Available data START
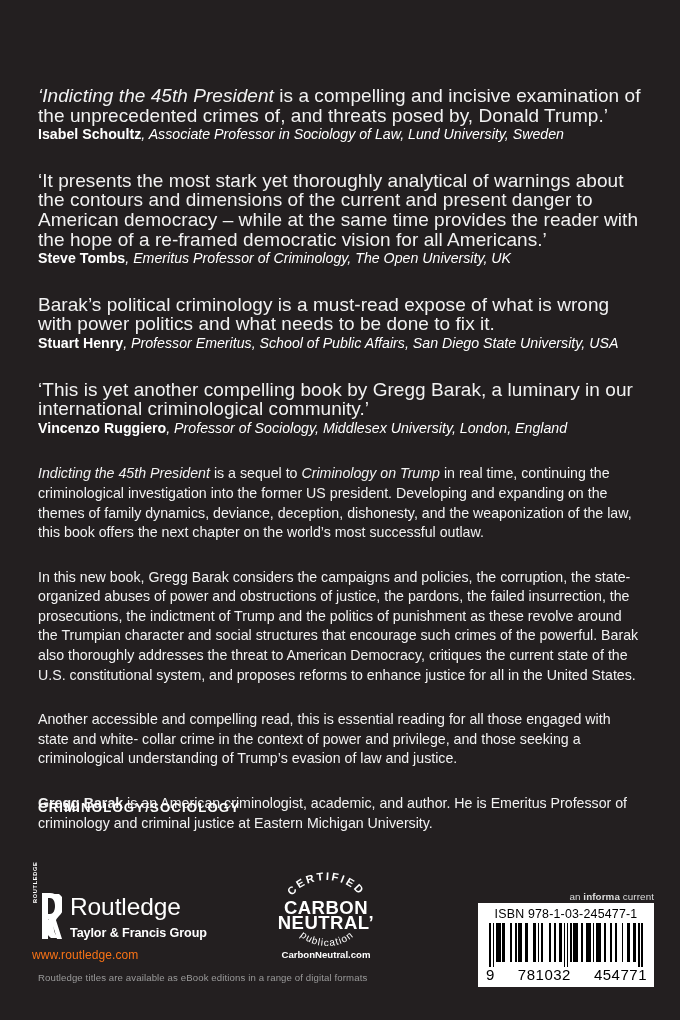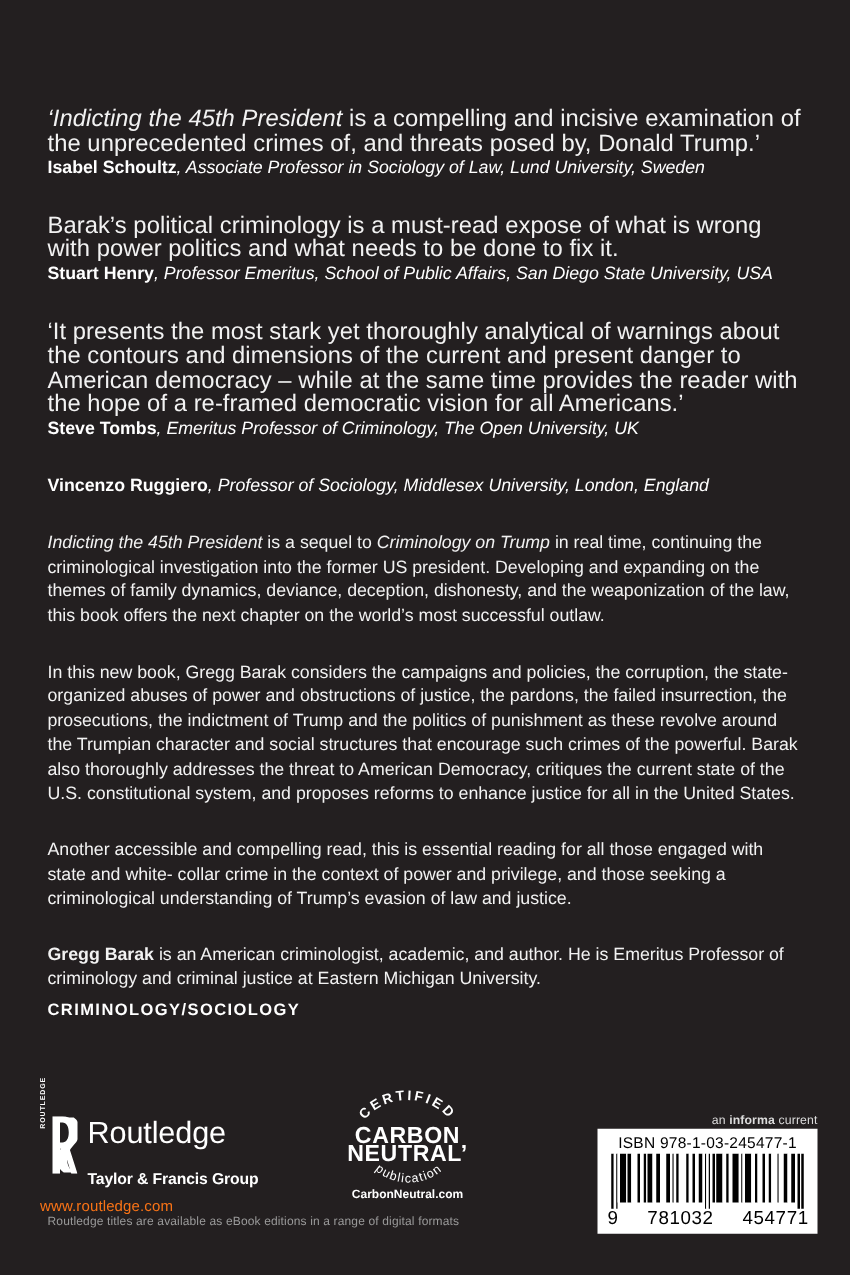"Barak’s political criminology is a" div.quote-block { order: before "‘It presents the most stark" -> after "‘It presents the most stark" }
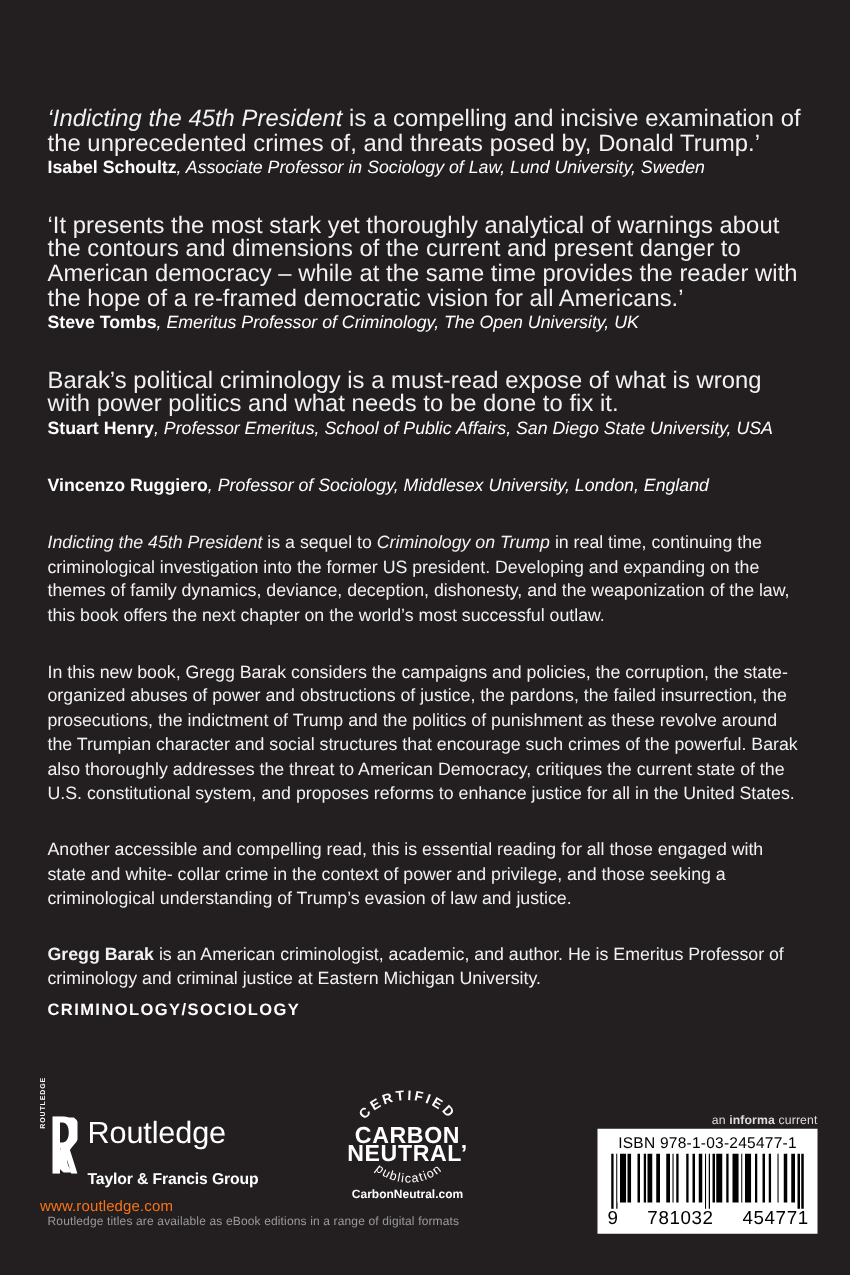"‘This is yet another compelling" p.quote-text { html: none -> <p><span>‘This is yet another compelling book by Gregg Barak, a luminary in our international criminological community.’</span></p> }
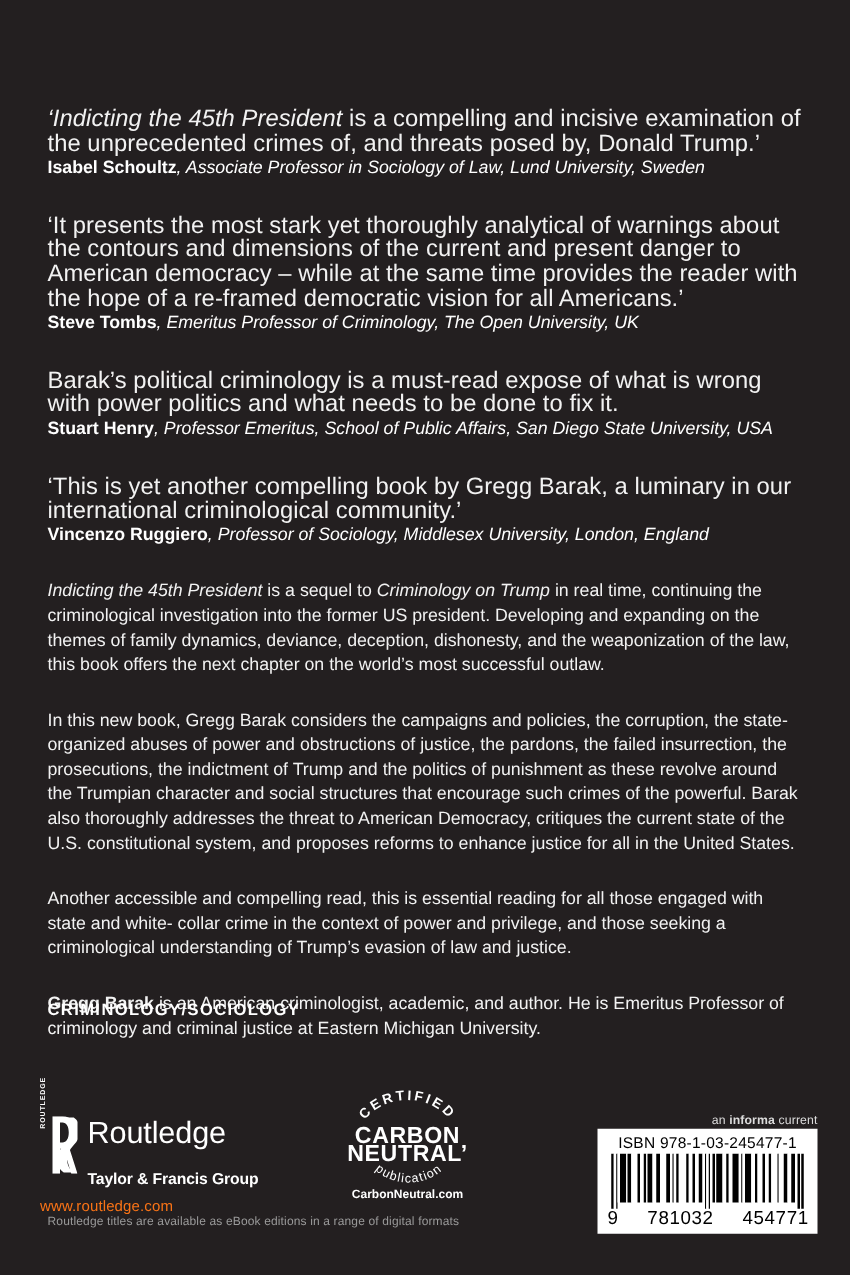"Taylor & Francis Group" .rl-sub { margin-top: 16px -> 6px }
Available data END
Available data START
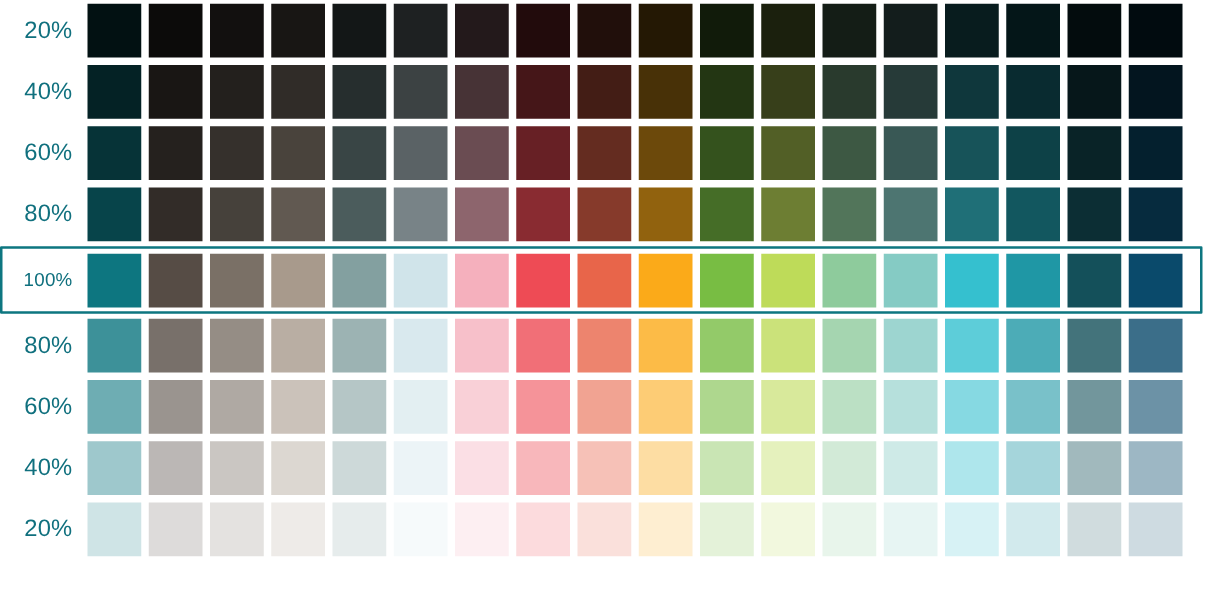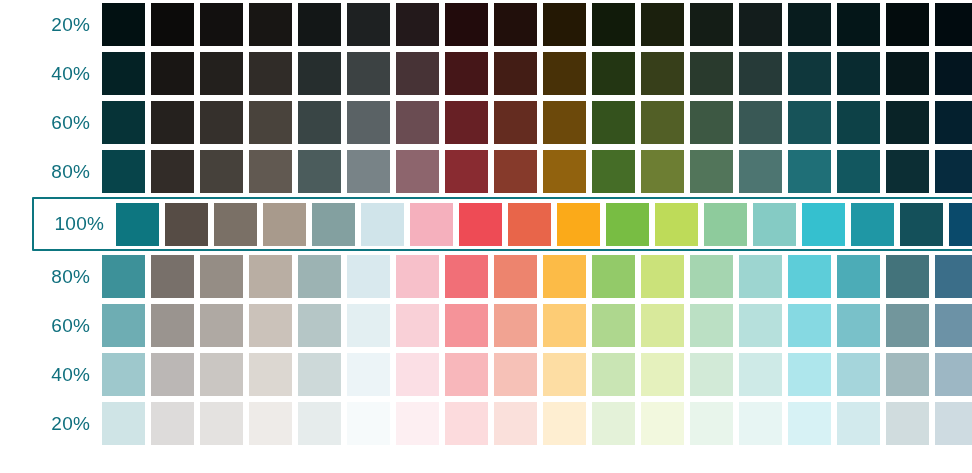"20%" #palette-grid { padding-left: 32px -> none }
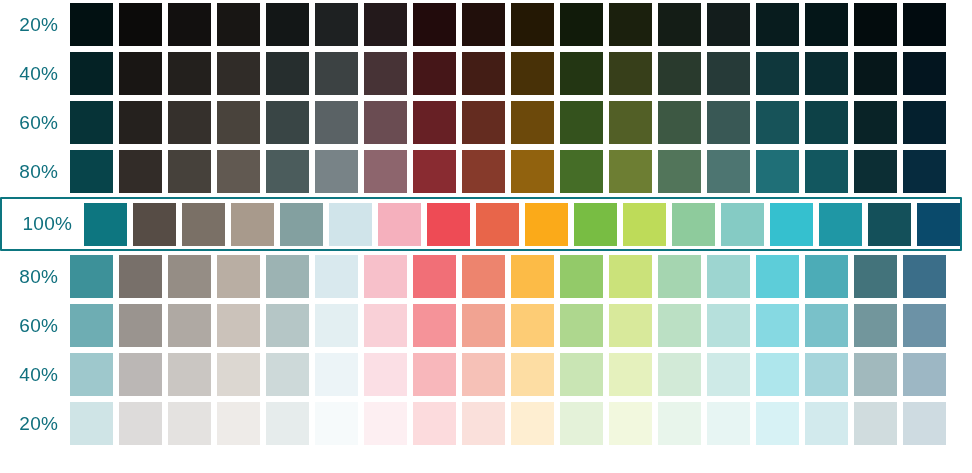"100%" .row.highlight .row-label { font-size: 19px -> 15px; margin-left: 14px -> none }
Available data END
• _Requirement_
Lines wanted from the entries above: the one with "html: none ->", the one with "margin-top: 16px ->", and all lines between. Please copy them exactly, without the pictures and without anything else.

• _Task response_
"‘This is yet another compelling" p.quote-text { html: none -> <p><span>‘This is yet another compelling book by Gregg Barak, a luminary in our international criminological community.’</span></p> }
"Taylor & Francis Group" .rl-sub { margin-top: 16px -> 6px }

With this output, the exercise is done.